Convert Yet Another Multilingual Markdown to HTML and other formats
Usage:
ya_multilingual_markdown [OPTIONS] [FILE]
Options:
--output-format=FORMAT Output format
(html|kramdown|markdown)
(default: html)
--langs=LANG1,LANG2,... Languages to be included
(omitting this option implies all)
--heading-lang-sep=STRING Languages separator in headings
(default: " / ")
--lang-attr-name=STRING Attribute name for language
(default: lang)
--html-output-type=TYPE Output type for HTML output
(fragment|document)
(default: fragment)
--html-template-file=FILE HTML document template file in eRuby format
--html-link-suffixes=FROM:TO,...
Link suffixes to rewrite in HTML output
(default: .md:.html)
--show-default-html-template Show default HTML document template
--log-level=SEVERITY Log level
(unknown|fatal|error|warn|info|debug)
(default: warn)
--help Show help
--version Show version
Examples
Multilingual contents: headings, paragraphs, and other elements
A simple Yet Aonther Multilingual Markdown document looks like the following (snow_white.md):
# Schneeweißchen
{: lang="de"}
# Little Snow-white
{: lang="en"}
Es war einmal mitten im Winter,...
{: lang="de"}
Once upon a time in the middle of winter,...
{: lang="en"}
(You can use kramdown-style (PHP Markdown Extra-style) extended syntax ({: name="value"}) to add attributes to block elements.)
Keep all languages
Without language-related options, the output will contain all languages.

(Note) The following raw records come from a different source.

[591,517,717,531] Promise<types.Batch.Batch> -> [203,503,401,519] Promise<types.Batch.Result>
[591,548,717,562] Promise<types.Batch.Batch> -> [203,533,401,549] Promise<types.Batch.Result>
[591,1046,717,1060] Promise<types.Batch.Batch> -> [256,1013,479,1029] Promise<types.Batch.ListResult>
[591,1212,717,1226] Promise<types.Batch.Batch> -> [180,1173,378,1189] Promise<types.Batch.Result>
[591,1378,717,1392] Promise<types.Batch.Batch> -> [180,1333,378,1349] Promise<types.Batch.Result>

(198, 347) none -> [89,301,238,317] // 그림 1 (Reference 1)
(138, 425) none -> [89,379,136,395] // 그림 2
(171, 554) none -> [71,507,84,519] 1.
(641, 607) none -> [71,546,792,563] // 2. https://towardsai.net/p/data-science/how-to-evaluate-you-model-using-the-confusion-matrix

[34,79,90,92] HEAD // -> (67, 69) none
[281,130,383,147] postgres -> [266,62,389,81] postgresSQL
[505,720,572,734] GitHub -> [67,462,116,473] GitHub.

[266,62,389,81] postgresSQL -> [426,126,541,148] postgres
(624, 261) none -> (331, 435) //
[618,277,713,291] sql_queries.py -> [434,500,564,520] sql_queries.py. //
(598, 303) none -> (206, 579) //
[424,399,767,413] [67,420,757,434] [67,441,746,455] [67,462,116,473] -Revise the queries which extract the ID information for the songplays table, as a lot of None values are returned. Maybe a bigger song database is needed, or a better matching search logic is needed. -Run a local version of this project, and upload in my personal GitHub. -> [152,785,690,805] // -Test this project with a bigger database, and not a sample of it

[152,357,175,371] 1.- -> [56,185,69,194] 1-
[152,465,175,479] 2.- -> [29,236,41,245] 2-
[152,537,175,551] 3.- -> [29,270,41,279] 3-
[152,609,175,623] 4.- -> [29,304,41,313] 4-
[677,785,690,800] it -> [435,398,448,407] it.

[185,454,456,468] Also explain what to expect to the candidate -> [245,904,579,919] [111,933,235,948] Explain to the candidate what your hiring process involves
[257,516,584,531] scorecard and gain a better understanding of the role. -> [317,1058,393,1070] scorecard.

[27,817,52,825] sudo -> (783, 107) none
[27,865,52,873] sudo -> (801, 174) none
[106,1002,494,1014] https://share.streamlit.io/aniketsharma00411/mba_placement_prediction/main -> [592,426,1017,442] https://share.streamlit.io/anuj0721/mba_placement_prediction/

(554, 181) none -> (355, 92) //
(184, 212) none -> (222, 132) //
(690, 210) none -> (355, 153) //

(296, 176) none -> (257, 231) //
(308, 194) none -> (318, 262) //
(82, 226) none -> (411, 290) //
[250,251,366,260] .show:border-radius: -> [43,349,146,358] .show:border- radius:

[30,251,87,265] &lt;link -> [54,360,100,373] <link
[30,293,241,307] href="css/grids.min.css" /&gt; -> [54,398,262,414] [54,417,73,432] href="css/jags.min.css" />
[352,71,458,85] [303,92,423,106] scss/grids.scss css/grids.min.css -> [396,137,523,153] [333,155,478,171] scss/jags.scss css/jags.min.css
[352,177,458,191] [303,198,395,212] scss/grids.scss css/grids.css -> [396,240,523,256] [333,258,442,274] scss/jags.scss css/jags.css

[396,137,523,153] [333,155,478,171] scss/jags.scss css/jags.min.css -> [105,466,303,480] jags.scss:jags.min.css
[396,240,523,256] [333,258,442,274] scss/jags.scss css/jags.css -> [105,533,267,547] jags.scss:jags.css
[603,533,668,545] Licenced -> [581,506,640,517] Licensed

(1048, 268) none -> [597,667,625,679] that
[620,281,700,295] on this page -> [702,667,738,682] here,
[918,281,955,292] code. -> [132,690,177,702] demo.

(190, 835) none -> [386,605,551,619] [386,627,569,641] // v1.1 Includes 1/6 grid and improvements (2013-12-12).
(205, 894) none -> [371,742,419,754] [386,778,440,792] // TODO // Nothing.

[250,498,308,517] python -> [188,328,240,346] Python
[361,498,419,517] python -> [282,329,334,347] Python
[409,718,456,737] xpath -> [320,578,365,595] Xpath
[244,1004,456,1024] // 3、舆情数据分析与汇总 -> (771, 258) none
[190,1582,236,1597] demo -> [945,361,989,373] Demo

ya_multilingual_markdown snow_white.md
Excerpt from the output:
<h1><span lang="de">Schneeweißchen</span> / <span lang="en">Little Snow-white</span></h1>
<p lang="de">Es war einmal mitten im Winter,...</p>
<p lang="en">Once upon a time in the middle of winter,...</p>
In a browser, above output may look like the following:
Schneeweißchen / Little Snow-white
Es war einmal mitten im Winter, ...
Once upon a time in the middle of winter, ...
Extract single language
With option --langs=en, the output will contain only the elements with lang whose value is set to en (and elements without lang attribute).
ya_multilingual_markdown --langs=en snow_white.md
Excerpt from the output:
<h1><span lang="en">Little Snow-white</span></h1>
<p lang="en">Once upon a time in the middle of winter, ...</p>
In a browser, above output may look like the following:
Little Snow-white
Once upon a time in the middle of winter, ...
Extract multiple languages
With option --langs=de,en, the output will contain elements with lang set to de or en (and elements without lang).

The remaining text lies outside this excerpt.